La bicicleta, hoy sinónimo de ecología, de conservación del medio ambiente, en fin, ha tenido presencias literarias y en el cine. Ladrón de bicicletas (1948), filme de Vittorio de Sica, no solo es una destacada muestra estética del neorrealismo italiano, sino un hito cinematográfico que marcó a muchas generaciones. Es la aventura de un desempleado de los arrabales de Roma que, de pronto, se hace a un puesto: pegador de carteles, que requiere una cicla. La suya la había empeñado antes y su esposa, para ayudarle en el trance, entrega tres pares de sábanas para recuperarla. Y después comenzarán las peripecias cuando al hombre le roban su bicicleta.
Una hermosa leyenda cuenta que una tarde el escritor irlandés Samuel Beckett se detuvo junto a una carretera cuando ya había pasado la caravana del Tour de Francia. Había un corrillo que en apariencia esperaba a un ciclista que faltaba por pasar. “¿A quién esperan?”, preguntó Beckett. “Estamos esperando a Godot”, que era el más viejo y lento de los ciclistas participantes. “¿Acaso será un esteta de la derrota?”, se pudo preguntar el dramaturgo que, en 1952, publicaría Esperando a Godot, sobre el absurdo existencial. ¿Existió Godot? Qué importa. Le sirvió al poeta para su obra sobre el tedio de vivir. Beckett ganó el Nobel de Literatura en 1969.
El antropólogo Marc Augé escribió uno de los libros más interesantes sobre la bicicleta (Elogio de la bicicleta) en el que, entre otros asuntos, recuerda sus días de infancia y adolescencia, pero, sobre todo, la mitología que creaba el Tour de Francia, con ciclistas como el italiano Fausto Coppi y el español Federico Martín Bahamontes, el Águila de Toledo. Tiempos en que el evento lo cubrían escritores como Dino Buzzatti y Boris Vian. En su texto, plantea la utopía de la bicicleta como transformadora de la ciudad.
En sus Historias de Cronopios y de Famas, Julio Cortázar tiene un relato sobre la bicicleta (Vietato introdurre biciclette).

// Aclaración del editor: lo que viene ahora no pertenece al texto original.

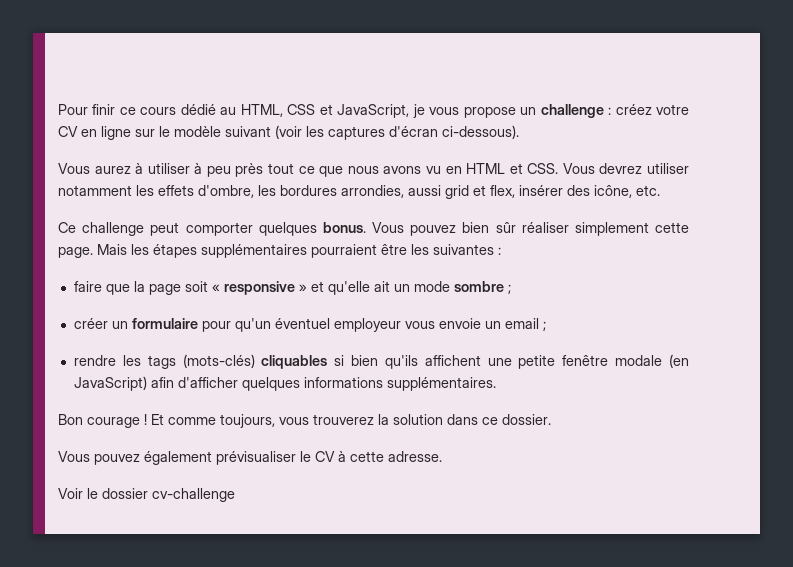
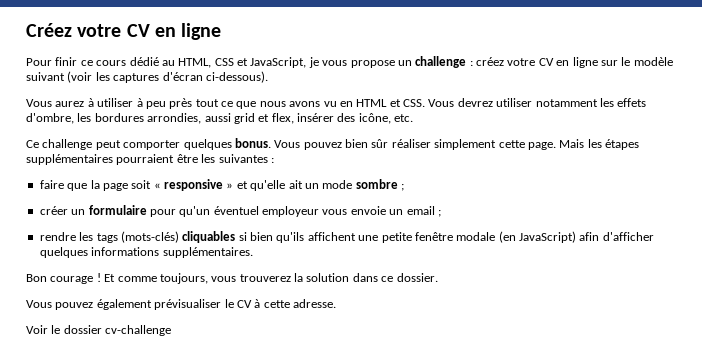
(58, 109) none -> [26,23,222,40] Créez votre CV en ligne //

Hemingway, Tolstoi, Sylvia Plath, Miguel Delibes, entre otros escritores, ponen a la bicicleta como un vehículo estelar que promueve imaginaciones y otras aventuras.

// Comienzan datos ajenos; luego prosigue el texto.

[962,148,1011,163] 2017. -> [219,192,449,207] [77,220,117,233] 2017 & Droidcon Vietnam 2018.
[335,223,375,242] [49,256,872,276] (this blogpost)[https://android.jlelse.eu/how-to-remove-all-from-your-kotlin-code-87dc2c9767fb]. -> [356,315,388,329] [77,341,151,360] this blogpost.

El uso masivo de la bicicleta debería, como lo sugiere Marc Augé, hacer una revolución en las ciudades. El hombre y la bicicleta, una sola entidad, deben ganar la lucha. La utopía surrealista de la cicla ya la concretaron Astor Piazzolla y Horacio Ferrer, con una polca/tango, La bicicleta blanca que tenía como manubrios los cuernos de una cabra: “vos sabés que ganar no está en llegar sino en seguir”, como Godot, como el negrito Lucumí.
Nota: El conde Mede de Sivrac lo creó un periodista francés del siglo XIX que quería atribuir el invento de la cicla a uno de sus compatriotas.